From zero hours to apprenticeships: young people at work

Sunday 3 November, 17:3018:45, Auditorium 2Battle for the Economy

Partners:

The UK has some of the lowest youth unemployment rates in the EU. But, as critics point out, this statistic hides a multitude of issues. Starting salaries for graduates are amongst the lowest in the EU. Many young people end up in low-paid, ‘gig economy’ or zero-hour jobs with few career prospects. Young people from disadvantaged backgrounds are dramatically more likely to be unemployed – even if they get the same grades as their better-off peers. While this picture of low unemployment, but arguably poor-quality jobs, mirrors the general employment landscape for the UK, things are perhaps most pronounced for young people.

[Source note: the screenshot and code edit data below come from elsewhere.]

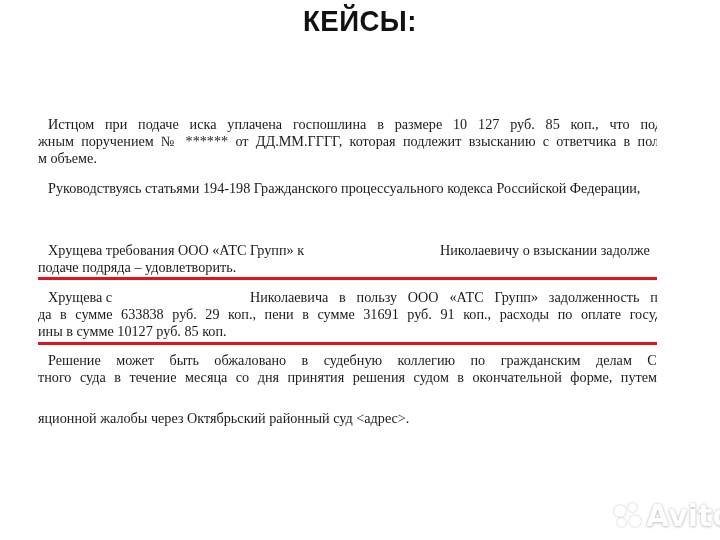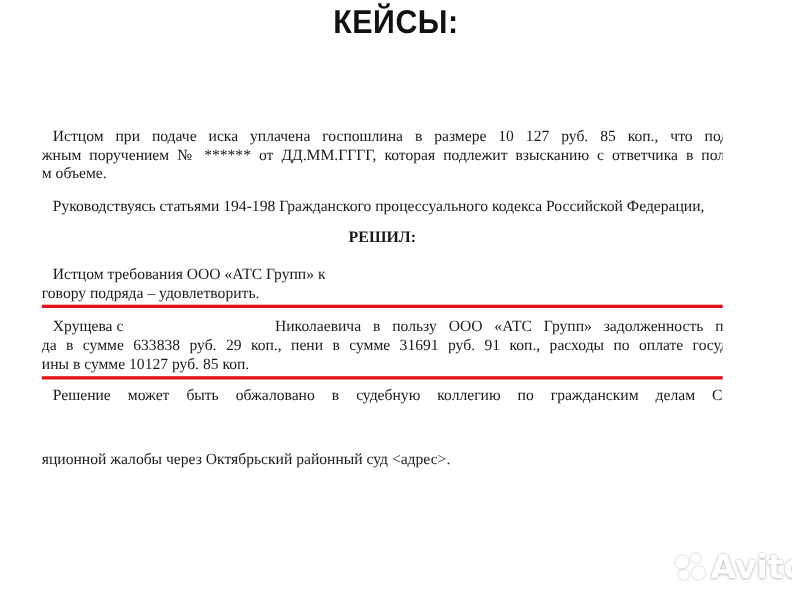--- a/index.html
+++ b/index.html
@@ -49,31 +49,32 @@
 <div class="title">КЕЙСЫ:</div>
 
 <div class="doc">
 
   <div class="line indent" style="top:116px; width:650px; text-align:justify; text-align-last:justify;">Истцом при подаче иска уплачена госпошлина в размере 10 127 руб. 85 коп., что подтверж</div>
   <div class="line flush" style="top:133px; width:640px; text-align:justify; text-align-last:justify;">жным поручением № ****** от ДД.ММ.ГГГГ, которая подлежит взысканию с ответчика в пользу</div>
   <div class="line flush" style="top:150px;font-family:Liberation Serif, serif;">м объеме.</div>
 
   <div class="line indent" style="top:180px;">Руководствуясь статьями 194-198 Гражданского процессуального кодекса Российской Федерации,</div>
 
-  <div class="heading">РЕШИЛ:</div>
 
-  <div class="line indent" style="top:242px;">Истцом требования ООО «АТС Групп» к</div>
-  <div class="line flush" style="top:259px;">говору подряда – удовлетворить.</div>
+  <div class="line indent" style="top:242px;">Хрущева требования ООО «АТС Групп» к</div>
+  <div class="line" style="top:242px; left:402px;">Николаевичу о взыскании задолже</div>
+  <div class="line flush" style="top:259px;">подаче подряда – удовлетворить.</div>
 
   <div class="line indent" style="top:289px;">Хрущева с</div>
   <div class="line" style="top:289px; left:212px; width:440px; text-align:justify; text-align-last:justify;">Николаевича в пользу ООО «АТС Групп» задолженность по до</div>
   <div class="line flush" style="top:306px; width:650px; text-align:justify; text-align-last:justify;">да в сумме 633838 руб. 29 коп., пени в сумме 31691 руб. 91 коп., расходы по оплате государст</div>
   <div class="line flush" style="top:323px;text-align:center;">ины в сумме 10127 руб. 85 коп.</div>
 
   <div class="line indent" style="top:352px; width:650px; text-align:justify; text-align-last:justify;">Решение может быть обжаловано в судебную коллегию по гражданским делам Свердло</div>
+  <div class="line flush" style="top:369px; width:619px; text-align:justify; text-align-last:justify;">тного суда в течение месяца со дня принятия решения судом в окончательной форме, путем</div>
   <div class="line flush" style="top:386px;margin-top:24px;">яционной жалобы через Октябрьский районный суд &lt;адрес&gt;.</div>
 
 </div>
 
 <div class="red-rule" style="top:277px;"></div>
 <div class="red-rule" style="top:342px;"></div>
 
 <div class="avito">
   <div class="dots">
     <span style="left:0; top:2px; width:12px; height:12px;"></span>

For many years, the response has been the same: attempt to include more ‘transferable’ or employment-related skills in education on the one hand and encourage young people and employers to take up apprenticeships on the other. The most recent major change was the introduction of the apprenticeship levy in 2017, where large businesses must set aside 0.5 per cent of their payroll budget for training. However, in the following financial year, the number of apprenticeship starters fell by 25 per cent. Employers have complained that the levy is too complex and inflexible. But rather than griping, what alternative methods might be deployed to finance the schemes? While employers appear to ‘prefer’ graduates, can apprenticeships be a means of attracting and training younger adults to fill the skills gaps in their industries?

And what of young people themselves? There are declining numbers of apprenticeships, worries about quality and complaints of poor pay – so much so that even the debt of degree study appears more attractive to many young people as a route to a ‘good’ job, while the gig economy – with all its insecurity – offers more immediate rewards in terms of pay.

Arguably, the deeper problem is a confusion about what the role of apprenticeships should be. Whereas most people are familiar with traditional apprenticeships in manual trades, there are now apprenticeships for everyone from hairdressers to nuclear technicians. What’s more, two-thirds of apprenticeships are taken up by over-25s. For some critics, the expansion of apprenticeships has been less about providing a route into good work for practically-oriented young people, and more about providing employers with a crop of young workers who can be paid dramatically less than their peers: the minimum wage for apprenticeships begins at £3.70 per hour.

More broadly, structural trends in the economy seem to be hitting young people hardest. With the introduction of new technologies such as AI and robotics, most commentators suggest the economy will increasingly divide between a small number of very well-paid, high-skill jobs and a much larger group of low-skill jobs with low-pay and little prospect for advancement. As young people enter the world of work, it is this divide they are facing most keenly. If you include the well-reported difficulties for young people in getting on the housing ladder and being able to save for retirement, the picture looks even gloomier.

However, other commentators suggest that these problems are overblown. Is there a danger that this discussion portrays the young as hapless victims, or do they face a uniquely difficult employment situation? What, therefore, is the truth about the world of work for new generations of young people? Are employers and the government doing enough to train employees for the jobs of the future? What is the right role for apprenticeships today? Or, perhaps, are the problems faced by young people really the problems of our low-growth, low-investment and low-innovation economy?